• **The task**
Could you reproduce the entries exactly, omitting every picture?

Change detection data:
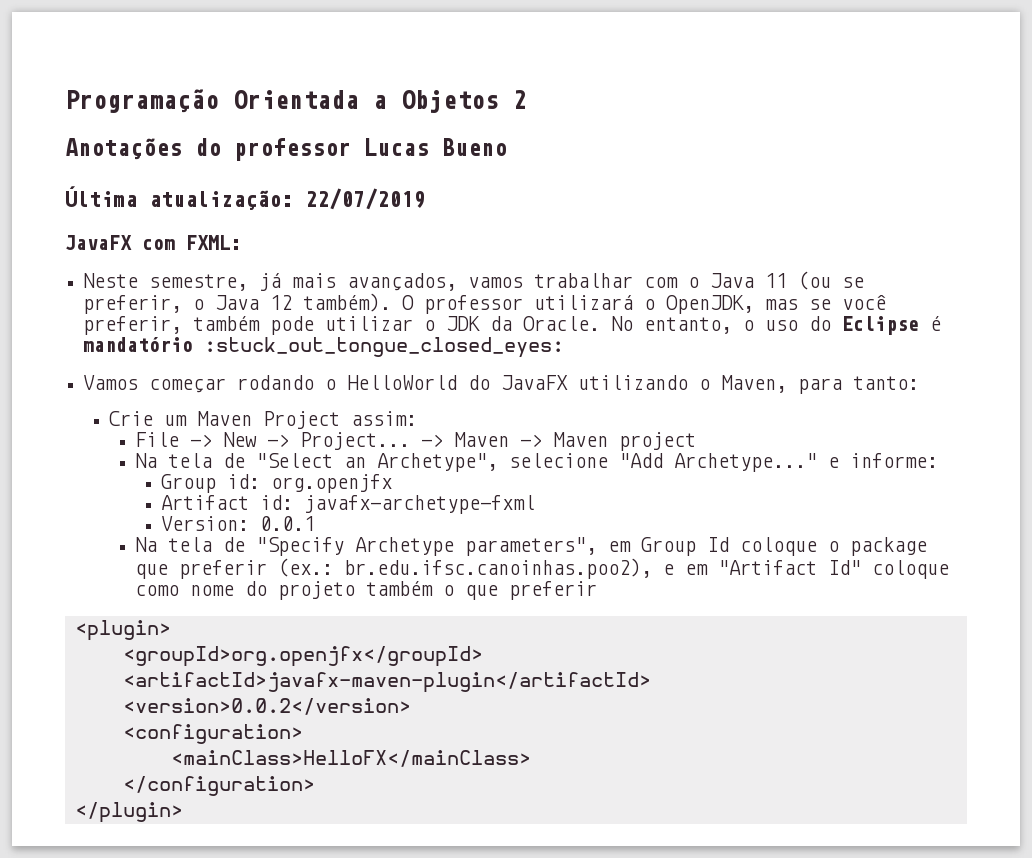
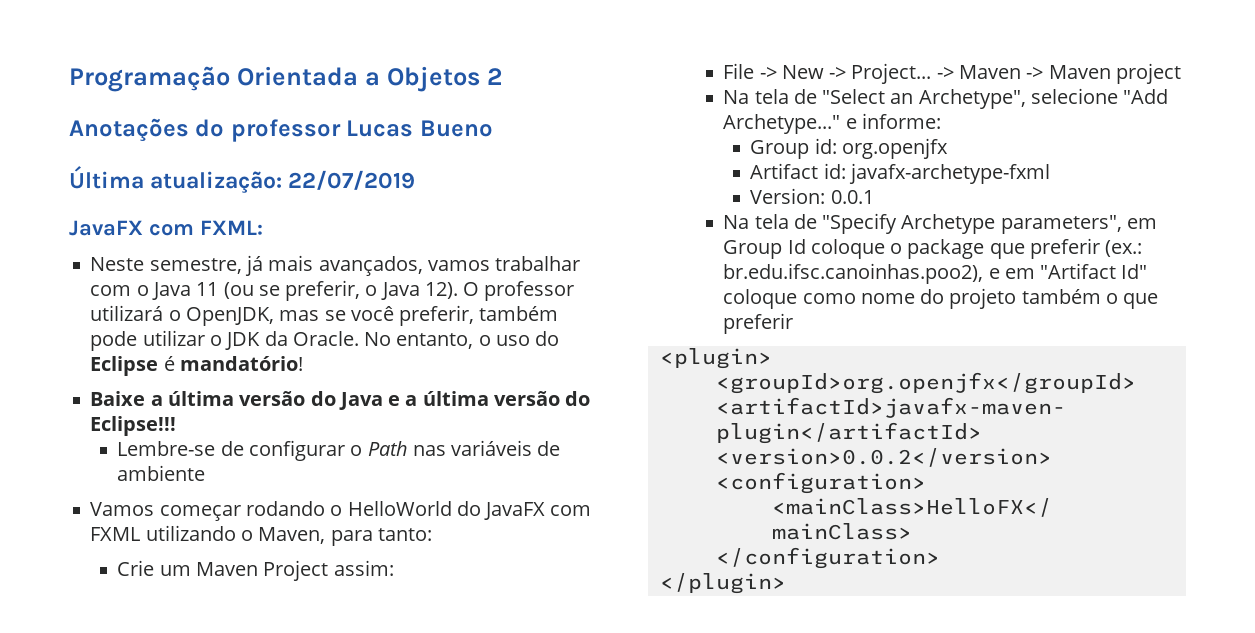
[270,293,392,312] 12 também). -> [424,282,458,299] 12).
[83,337,565,358] mandatório :stuck_out_tongue_closed_eyes: -> [179,356,303,371] [90,391,591,410] [90,416,177,436] [117,440,561,461] [117,465,206,481] mandatório! // Baixe a última versão do Java e a última versão do Eclipse!!! // Lembre-se de configurar o Path nas variáveis de ambiente
(569, 382) none -> [550,505,592,516] [90,527,141,541] com FXML

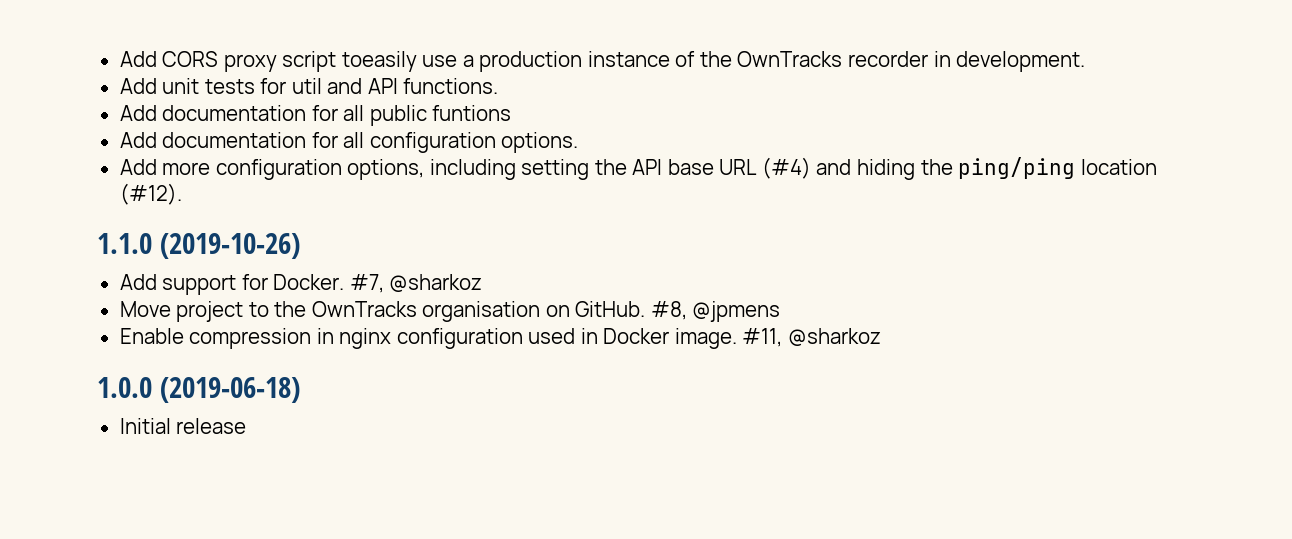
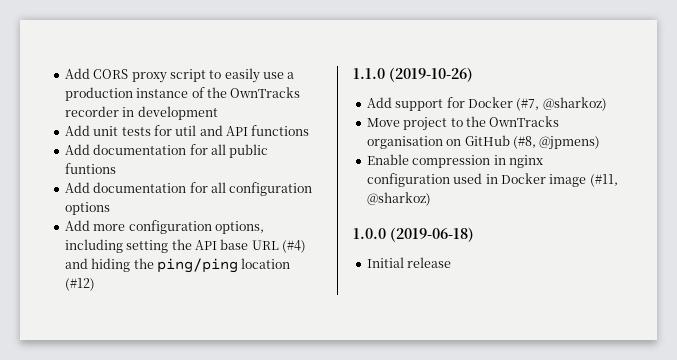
[341,51,417,72] toeasily -> [209,68,260,83] to easily
[956,51,1086,72] development. -> [137,106,218,120] development
[403,78,499,94] functions. -> [251,125,310,136] functions
[501,132,579,153] options. -> [64,202,110,215] options
[119,183,182,205] (#12). -> [64,278,95,291] (#12)
[273,274,483,293] Docker. #7, @sharkoz -> [467,97,607,111] Docker (#7, @sharkoz)
[575,301,781,322] GitHub. #8, @jpmens -> [464,135,601,150] GitHub (#8, @jpmens)
[674,328,881,349] image. #11, @sharkoz -> [549,174,618,187] [366,192,431,206] image (#11, @sharkoz)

• **Answer to the exercise**
[270,293,392,312] 12 também). -> [424,282,458,299] 12).
[83,337,565,358] mandatório :stuck_out_tongue_closed_eyes: -> [179,356,303,371] [90,391,591,410] [90,416,177,436] [117,440,561,461] [117,465,206,481] mandatório! // Baixe a última versão do Java e a última versão do Eclipse!!! // Lembre-se de configurar o Path nas variáveis de ambiente
(569, 382) none -> [550,505,592,516] [90,527,141,541] com FXML

[341,51,417,72] toeasily -> [209,68,260,83] to easily
[956,51,1086,72] development. -> [137,106,218,120] development
[403,78,499,94] functions. -> [251,125,310,136] functions
[501,132,579,153] options. -> [64,202,110,215] options
[119,183,182,205] (#12). -> [64,278,95,291] (#12)
[273,274,483,293] Docker. #7, @sharkoz -> [467,97,607,111] Docker (#7, @sharkoz)
[575,301,781,322] GitHub. #8, @jpmens -> [464,135,601,150] GitHub (#8, @jpmens)
[674,328,881,349] image. #11, @sharkoz -> [549,174,618,187] [366,192,431,206] image (#11, @sharkoz)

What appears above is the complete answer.